### DATA PROVIDED
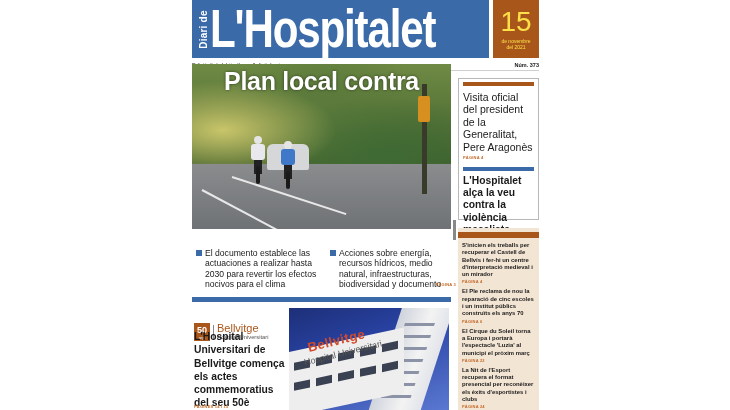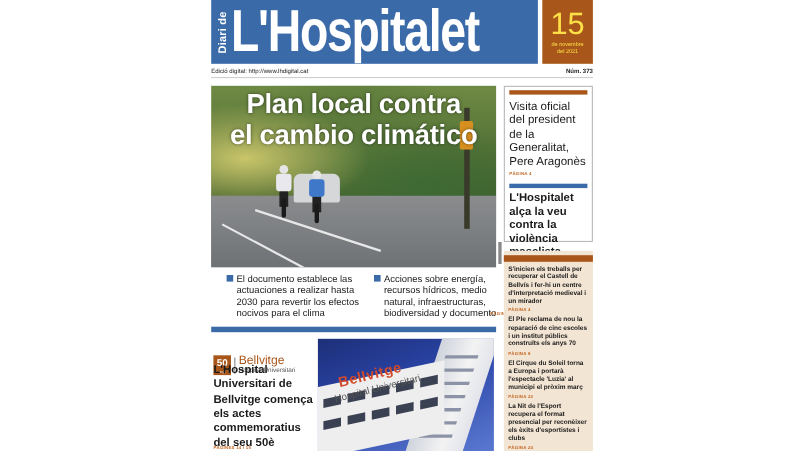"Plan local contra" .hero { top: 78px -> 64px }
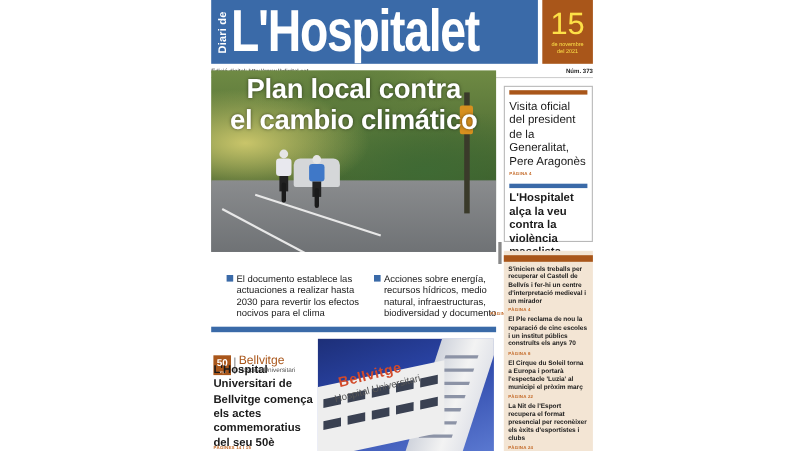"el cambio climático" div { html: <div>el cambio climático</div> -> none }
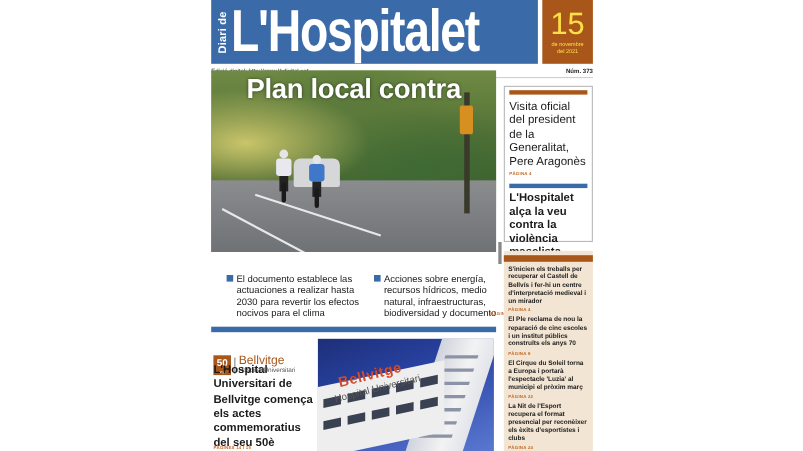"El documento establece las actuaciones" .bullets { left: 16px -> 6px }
...
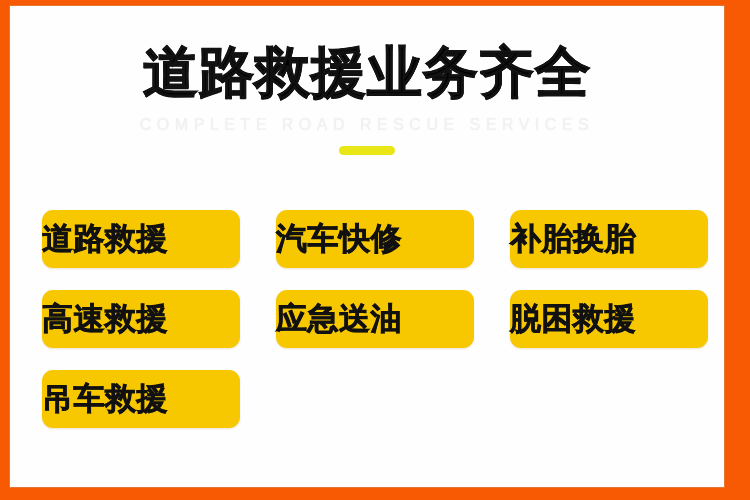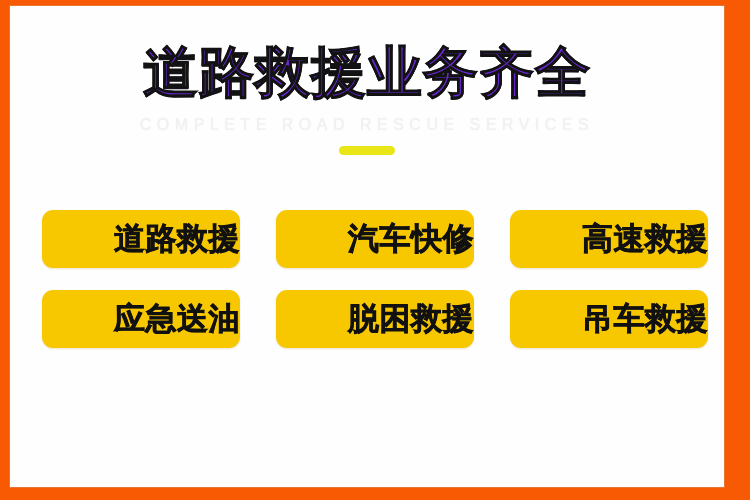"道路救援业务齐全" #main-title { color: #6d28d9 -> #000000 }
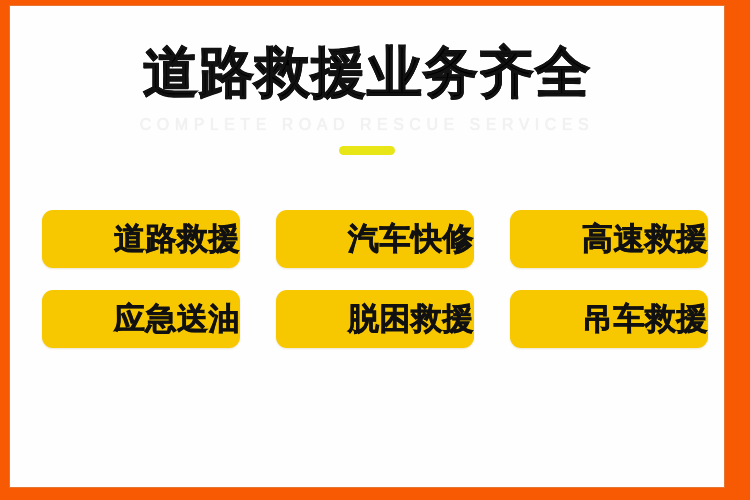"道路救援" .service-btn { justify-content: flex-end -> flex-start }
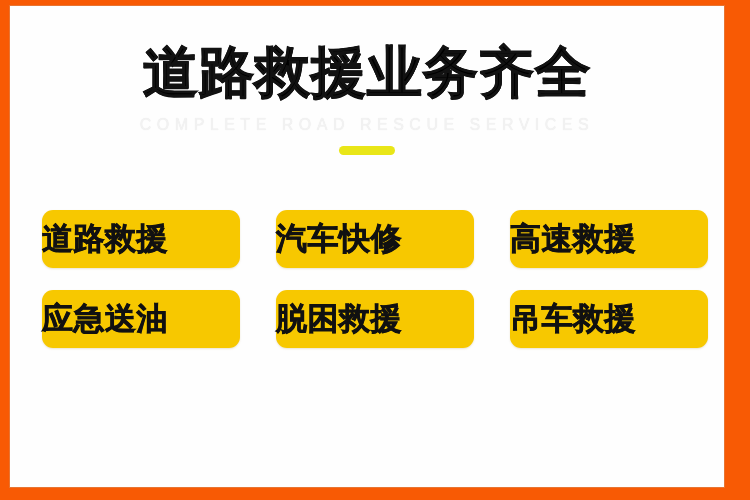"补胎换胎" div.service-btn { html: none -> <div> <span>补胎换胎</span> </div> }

### AIM OF THE TASK
The copy should hold exactly the lines above from the one with "top: 78px ->" through the one with "documento establece las", both ends counted, and no pictures at all.

### EXERCISE RESPONSE
"Plan local contra" .hero { top: 78px -> 64px }
"el cambio climático" div { html: <div>el cambio climático</div> -> none }
"El documento establece las actuaciones" .bullets { left: 16px -> 6px }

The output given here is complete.